Alfredo Beltran Levya, 43, was indicted on Aug. 24, 2012, for international narcotics trafficking conspiracy in connection with his leadership role in theinternational drug-trafficking cartel bearing his family name.

According to a motion for pretrial detention filed by prosecutors, between the early 1990s until his January 2008 arrest by Mexican law enforcement, Beltran Levya allegedly led the Beltran Levya Organization with his brothers Hector Beltran Levya and Arturo Beltran Levya, the latter of whom was killed in a December 2009 shootout with the Mexican army.  Since the 1990s, the Beltran Levya Organization, together with the Sinaloa Cartel, allegedly directed a large-scale drug transportation network, shipping multi-ton quantities of cocaine from South America, through Central America and Mexico, and finally into the United States via land, air and sea.  The organization also employed "sicarios," or hitmen, who allegedly carried out hundreds of acts of violence, including murders, kidnappings, tortures and violent collections of drug debts, at the direction of the organization.

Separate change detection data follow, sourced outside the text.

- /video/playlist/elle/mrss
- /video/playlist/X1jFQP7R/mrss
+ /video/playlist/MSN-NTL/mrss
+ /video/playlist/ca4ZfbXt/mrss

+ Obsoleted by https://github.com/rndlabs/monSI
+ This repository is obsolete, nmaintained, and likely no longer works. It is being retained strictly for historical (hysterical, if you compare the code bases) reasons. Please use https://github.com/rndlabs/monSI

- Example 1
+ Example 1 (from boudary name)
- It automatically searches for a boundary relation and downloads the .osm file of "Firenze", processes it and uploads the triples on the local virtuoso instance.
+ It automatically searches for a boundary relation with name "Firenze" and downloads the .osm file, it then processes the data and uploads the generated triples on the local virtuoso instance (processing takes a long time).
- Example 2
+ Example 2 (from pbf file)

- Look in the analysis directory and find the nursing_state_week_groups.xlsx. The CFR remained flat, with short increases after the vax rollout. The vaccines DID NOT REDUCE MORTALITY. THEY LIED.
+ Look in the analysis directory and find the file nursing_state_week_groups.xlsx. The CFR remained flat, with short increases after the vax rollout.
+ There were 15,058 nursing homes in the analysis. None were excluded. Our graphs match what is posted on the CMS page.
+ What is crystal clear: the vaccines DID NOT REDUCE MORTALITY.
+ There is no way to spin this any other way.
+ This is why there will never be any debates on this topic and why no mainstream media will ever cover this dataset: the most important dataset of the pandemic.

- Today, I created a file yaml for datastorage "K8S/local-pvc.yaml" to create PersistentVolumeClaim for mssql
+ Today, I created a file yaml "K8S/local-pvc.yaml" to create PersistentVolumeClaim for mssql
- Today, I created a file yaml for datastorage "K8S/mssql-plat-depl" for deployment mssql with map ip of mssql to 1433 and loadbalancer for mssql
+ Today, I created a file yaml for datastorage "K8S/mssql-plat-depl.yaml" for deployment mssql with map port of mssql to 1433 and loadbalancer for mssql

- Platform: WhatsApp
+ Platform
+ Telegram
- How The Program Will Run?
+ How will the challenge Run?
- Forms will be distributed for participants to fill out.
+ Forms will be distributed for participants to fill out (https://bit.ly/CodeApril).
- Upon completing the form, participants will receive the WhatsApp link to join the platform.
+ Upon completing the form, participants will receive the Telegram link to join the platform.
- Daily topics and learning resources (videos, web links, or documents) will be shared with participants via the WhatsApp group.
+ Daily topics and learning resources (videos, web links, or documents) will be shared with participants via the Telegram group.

Following the January 2008 arrest of  Alfredo Beltran Leyva by Mexican law enforcement authorities, the Beltran Leyva Organization severed its relationship with the Sinaloa Cartel, which was blamed for the arrest.  This resultedin a violent war between the two drug cartels, and the murder of thousands of citizens in Mexico, including numerous law enforcement officers and officials.

On May 30, 2008, the President added the Beltran Leyva Organization to the Department of Treasury's Office of Foreign Asset Control's Specially Designated Nationals and Blocked Persons list pursuant to the Foreign Narcotics Kingpin Designation Act.  On Aug. 20, 2009, the President specifically designated Beltran Leyva as a specially designated drug trafficker under the same Kingpin Act.

The charges in the indictment are merely allegations, and the defendant is presumed innocent unless and until proven guilty.

The investigation is led by the FBI's El Paso Office, in partnership with the DEA's New York Field Division and HSI's New York Office, as part of the Organized Crime Drug Enforcement Task Force.  This case is being prosecuted by the Criminal Division's Narcotic and Dangerous Drugs Section, with the assistance of the Criminal Division's Office of International Affairs.  The Justice Department thanks the government of Mexico for their assistance in this extradition.